How a moth’s wings could make your home quieter
Noise is an important part of our home environment. The most beautiful, well-designed home, if situated next to a busy, noisy road, falls in value due to its location, location, location. Apartments in the city may have beautiful balconies that are never used because of the drone of traffic all around. What if nature offered an innovative sound-absorbing “cloak” for your home?
Bats use echolocation to find their prey. Smooth surfaces that lack scales or fur make the echoes louder, allowing the bat to close in quickly. Animals with fur or scales, however, can elude the bat more often. Scientists have discovered that a certain type of moth have scales that overlap in unique ways to provide exceptional sound-dampening.
Diamond Light Source is a synchrotron in the UK (a synchrotron is a circular particle accelerator), which was used to examine the nanosized scales on the wings. According to Professor Christoph Rau, a scientist at this synchrotron, the sound absorbing properties of thoracic moth scales are capable of absorbing about two thirds of the sound energy emitted by their predator, the bat, and significantly increases the insect's survivability.
A separate study by the University of Bristol's School of Biological Sciences showed that the wings absorb as much as 87% of the incoming sound energy. The effect is also broadband and omnidirectional, covering a wide range of frequencies and sound incident angles.
"What is even more impressive is that the wings are doing this whilst being incredibly thin, with the scale layer being only 1/50th of the thickness of the wavelength of the sound that they are absorbing," explained lead author Dr. Thomas Neil.

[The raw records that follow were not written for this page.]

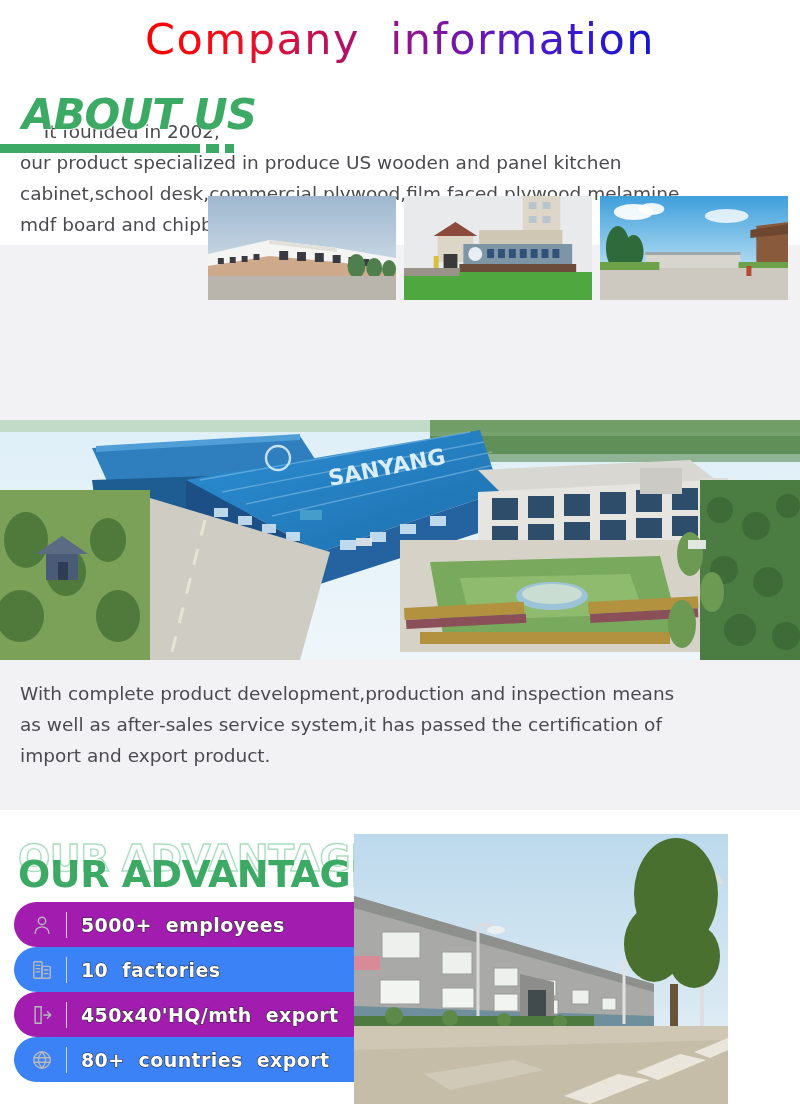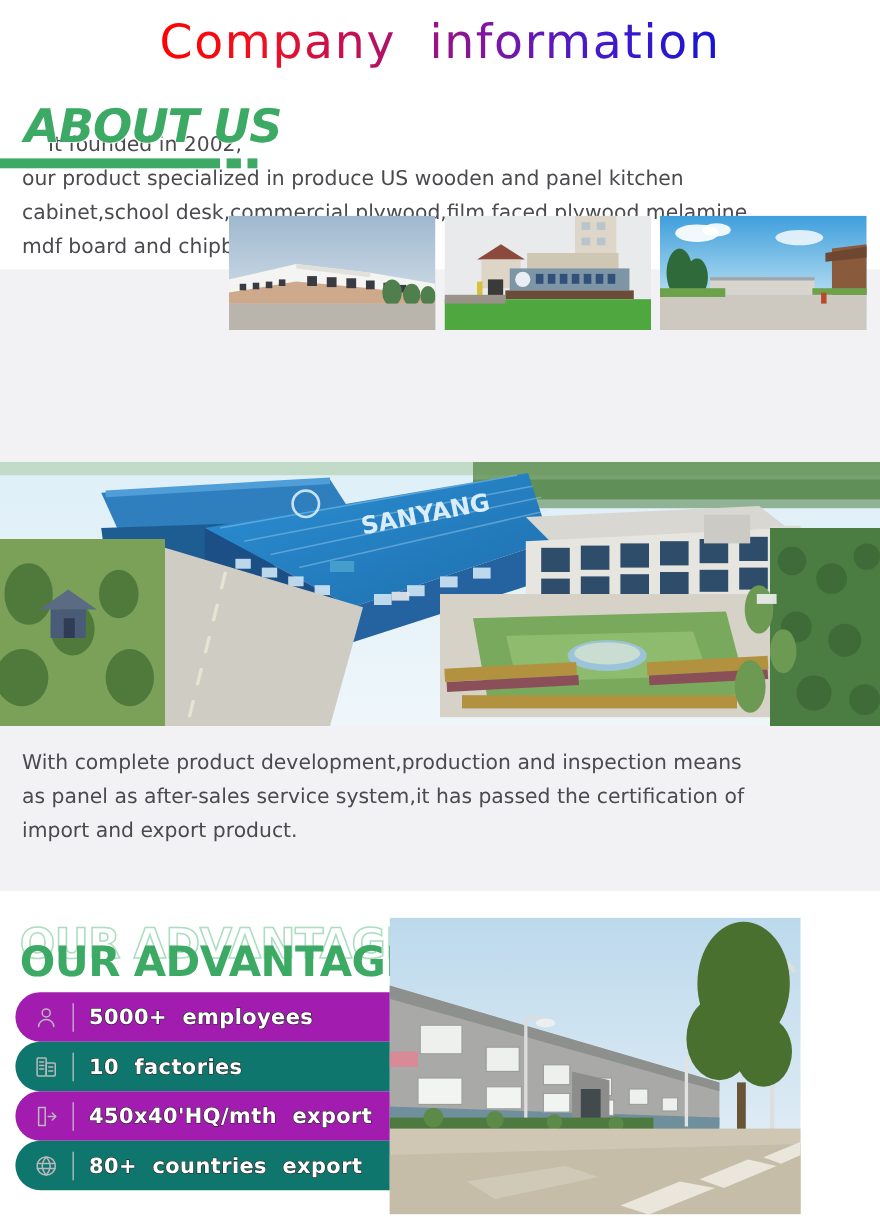--- a/index.html
+++ b/index.html
@@ -476,7 +476,7 @@
 <div class="cert-panel">
   <div class="cert-text">
     <div>With complete product development,production and inspection means</div>
-    <div>as panel as after-sales service system,it has passed the certification of</div>
+    <div>as well as after-sales service system,it has passed the certification of</div>
     <div>import and export product.</div>
   </div>
 </div>

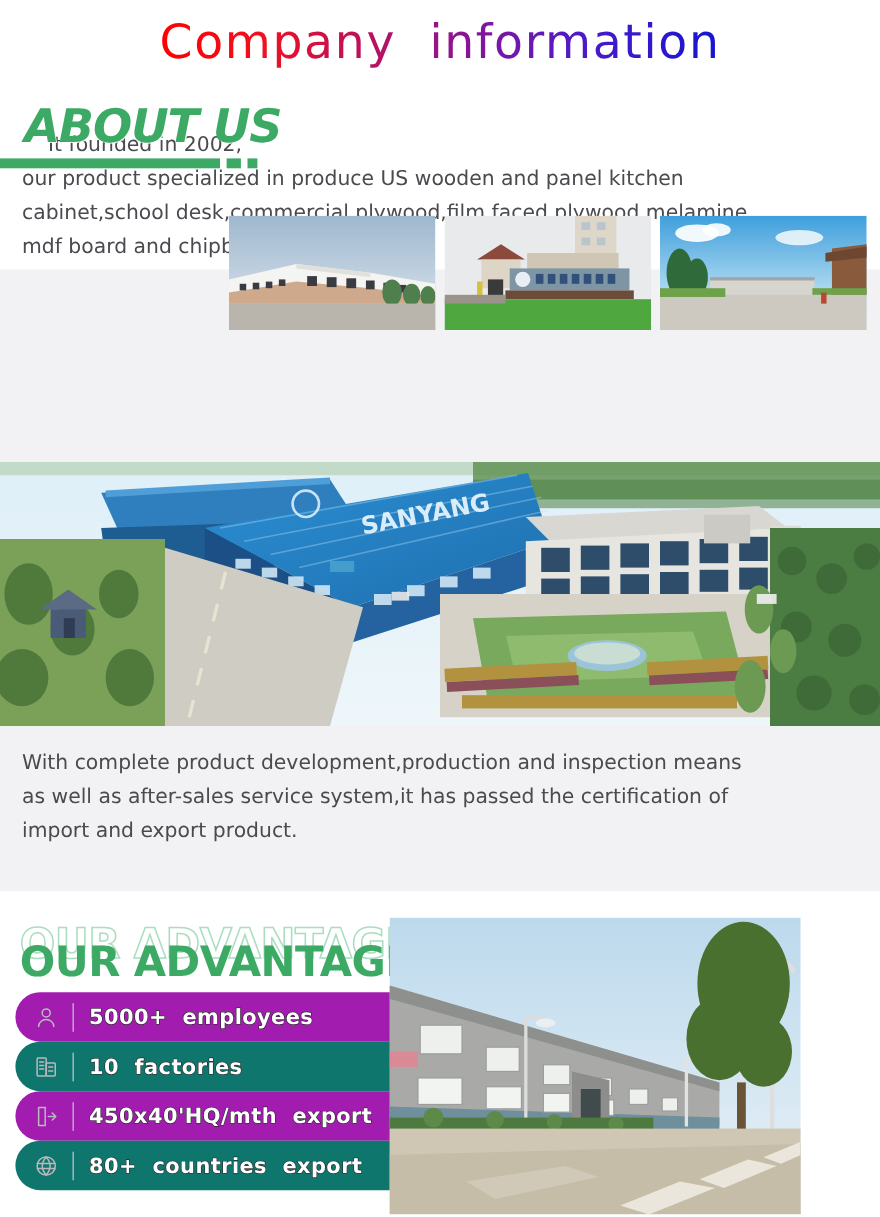--- a/index.html
+++ b/index.html
@@ -184,7 +184,7 @@
     padding-left: 12px;
   }
   .adv-row.tint-a { background: #a21caf; }
-  .adv-row.tint-b { background: #0f766e; }
+  .adv-row.tint-b { background: #3b82f6; }
 
   .adv-icon {
     width: 32px; height: 30px;

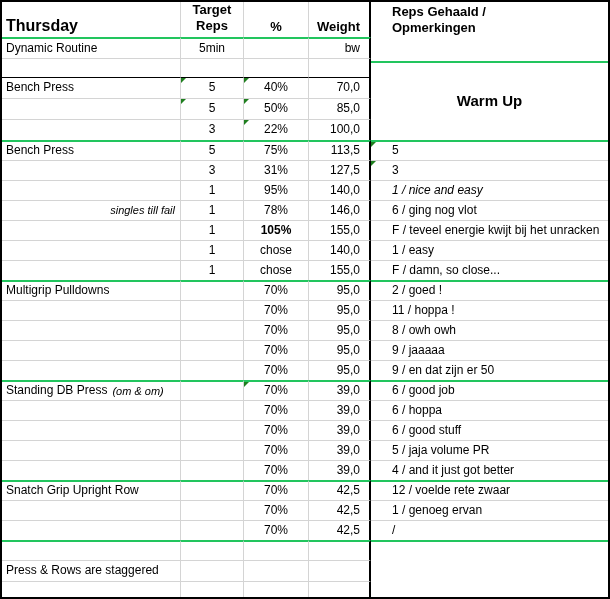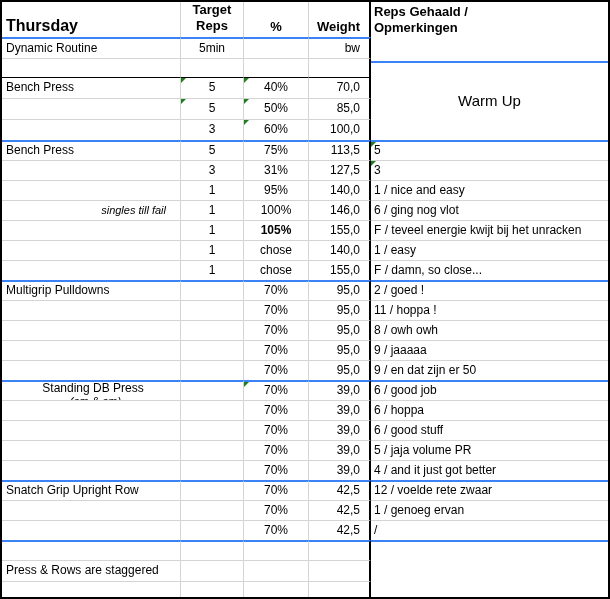--- a/index.html
+++ b/index.html
@@ -34,7 +34,7 @@
   .cb { justify-content:center; border-right:1px solid var(--grid, #d4d4d4); }
   .cc { justify-content:center; border-right:1px solid var(--grid, #d4d4d4); }
   .cd { justify-content:flex-end; padding-right:9px; border-right:2px solid #000; }
-  .ce { padding-left:3px; }
+  .ce { padding-left:21px; }
   .top-head, .top-thick { border-top:2px solid #3b82f6; }
   .top-thin { border-top:1px solid #000; }
   .head { border-top:none; font-weight:bold; font-size:13px; align-items:flex-end; padding-bottom:3px; }

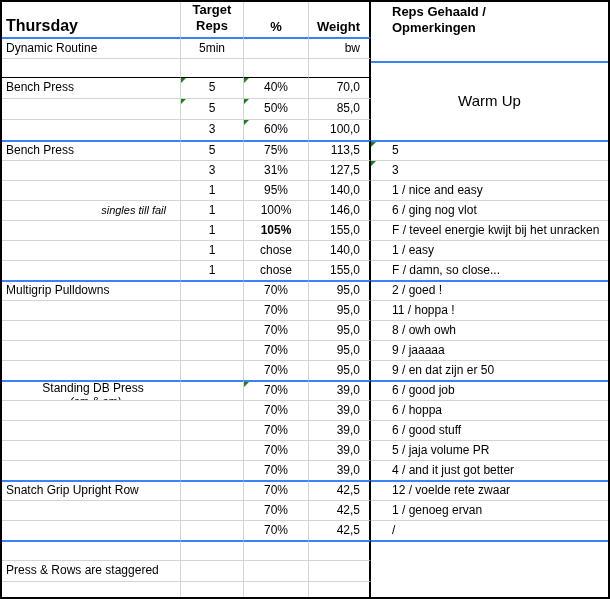--- a/index.html
+++ b/index.html
@@ -35,7 +35,7 @@
   .cc { justify-content:center; border-right:1px solid var(--grid, #d4d4d4); }
   .cd { justify-content:flex-end; padding-right:9px; border-right:2px solid #000; }
   .ce { padding-left:21px; }
-  .top-head, .top-thick { border-top:2px solid #3b82f6; }
+  .top-head, .top-thick { border-top:2px solid #22c55e; }
   .top-thin { border-top:1px solid #000; }
   .head { border-top:none; font-weight:bold; font-size:13px; align-items:flex-end; padding-bottom:3px; }
   .head.ca { font-size:16px; padding-bottom:2px; }

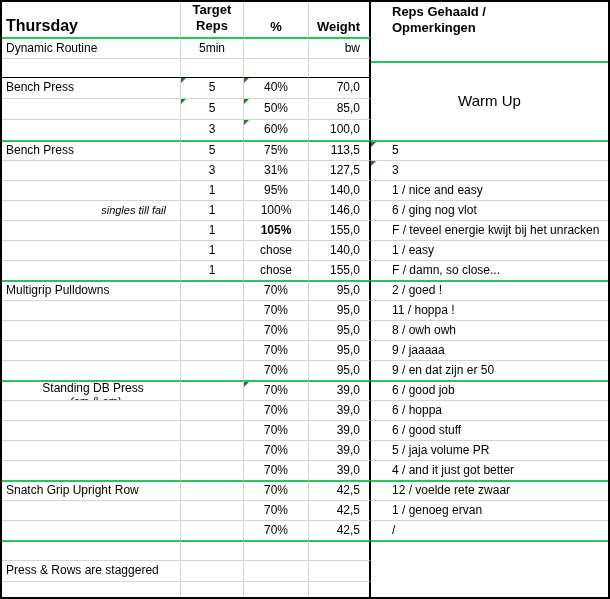--- a/index.html
+++ b/index.html
@@ -49,7 +49,7 @@
     border-top:5px solid var(--green, #1f7f1f);
     border-right:5px solid transparent;
   }
-  .warmup { justify-content:center; font-weight:normal; font-size:15px; padding-left:0;margin-top:24px; }
+  .warmup { justify-content:center; font-weight:bold; font-size:15px; padding-left:0;margin-top:24px; }
 </style>
 </head>
 <body>

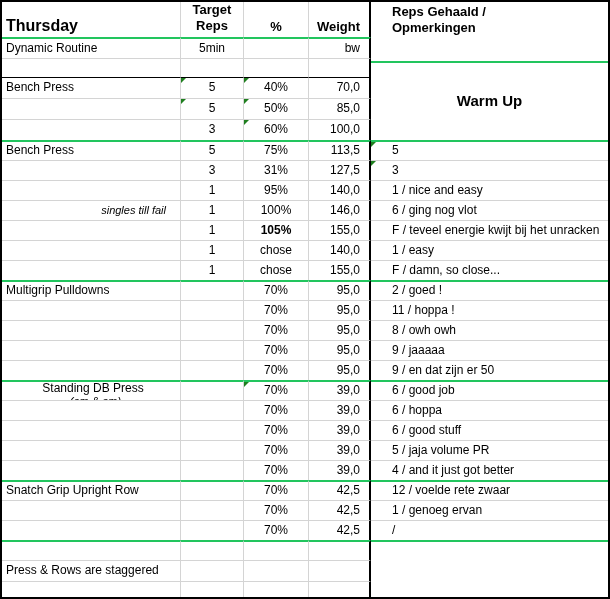--- a/index.html
+++ b/index.html
@@ -139,7 +139,7 @@
         <span>3</span>
       </div>
       <div class="cell cc top-norm" style="grid-area: 6 / 3;">
-        <span>60%</span>
+        <span>22%</span>
         <span class="tri"></span>
       </div>
       <div class="cell cd top-norm" style="grid-area: 6 / 4;">

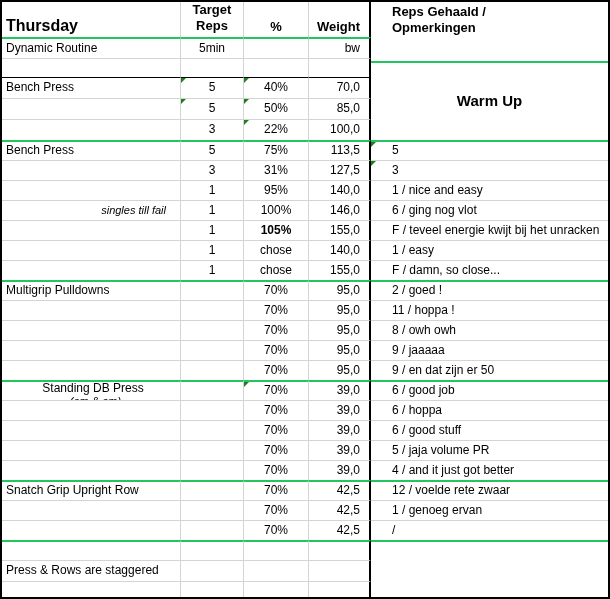--- a/index.html
+++ b/index.html
@@ -189,7 +189,7 @@
       <div class="cell cd top-norm" style="grid-area: 9 / 4;">
         <span>140,0</span>
       </div>
-      <div class="cell ce top-norm" style="grid-area: 9 / 5;">
+      <div class="cell ce top-norm" style="grid-area: 9 / 5; font-style: italic;">
         <span>1 / nice and easy</span>
       </div>
       <div class="cell ca top-norm note" style="grid-area: 10 / 1;">

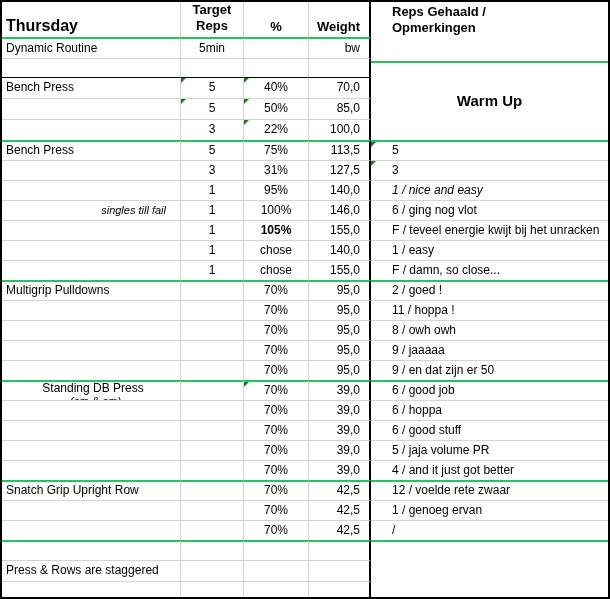--- a/index.html
+++ b/index.html
@@ -41,7 +41,7 @@
   .head.ca { font-size:16px; padding-bottom:2px; }
   .head.cb span { white-space:normal; text-align:center; line-height:1.25; }
   .head.ce { white-space:pre-line; align-items:center; line-height:1.2; padding-bottom:0; }
-  .note { justify-content:flex-end; font-style:italic; font-size:11px; padding-right:14px; }
+  .note { justify-content:flex-end; font-style:italic; font-size:11px; padding-right:5px; }
   .suffix { font-style:italic; font-size:11px; margin-left:5px; }
   .tri {
     position:absolute; top:0; left:0;

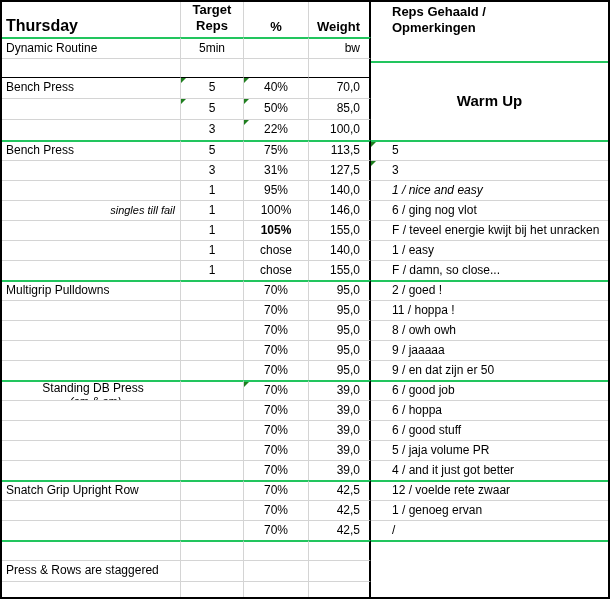--- a/index.html
+++ b/index.html
@@ -199,7 +199,7 @@
         <span>1</span>
       </div>
       <div class="cell cc top-norm" style="grid-area: 10 / 3;">
-        <span>100%</span>
+        <span>78%</span>
       </div>
       <div class="cell cd top-norm" style="grid-area: 10 / 4;">
         <span>146,0</span>

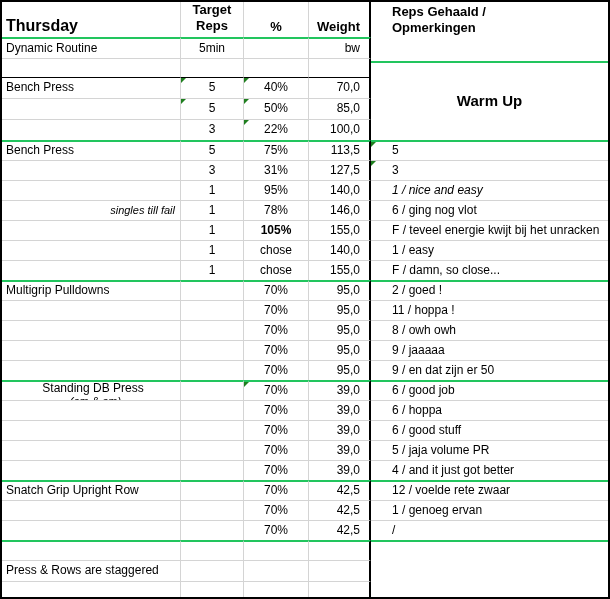--- a/index.html
+++ b/index.html
@@ -327,7 +327,7 @@
       <div class="cell ce top-norm" style="grid-area: 18 / 5;">
         <span>9 / en dat zijn er 50</span>
       </div>
-      <div class="cell ca top-thick" style="grid-area: 19 / 1; flex-direction: column;">
+      <div class="cell ca top-thick" style="grid-area: 19 / 1;">
         <span>Standing DB Press</span>
         <span class="suffix">(om &amp; om)</span>
       </div>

What could we do with such incredible sound-absorbing performance? Certain types of noise, like car horns and screeching tires can be detrimental to our health, as we detailed in this article. Then, there’s also the noise pollution that comes from neighbors or even your own home, which can affect your sleep or concentration while studying or working from home. Wallpaper or ultra thin sound absorbing panels would vastly improve interiors or exteriors in cities and other loud locations. Office walls and places where highly sensitive information is discussed could use it. Even libraries, children’s nurseries and our own bedrooms could use it. Can you get too much quiet in a space? I don’t think so, when the world’s noise is only a few steps away!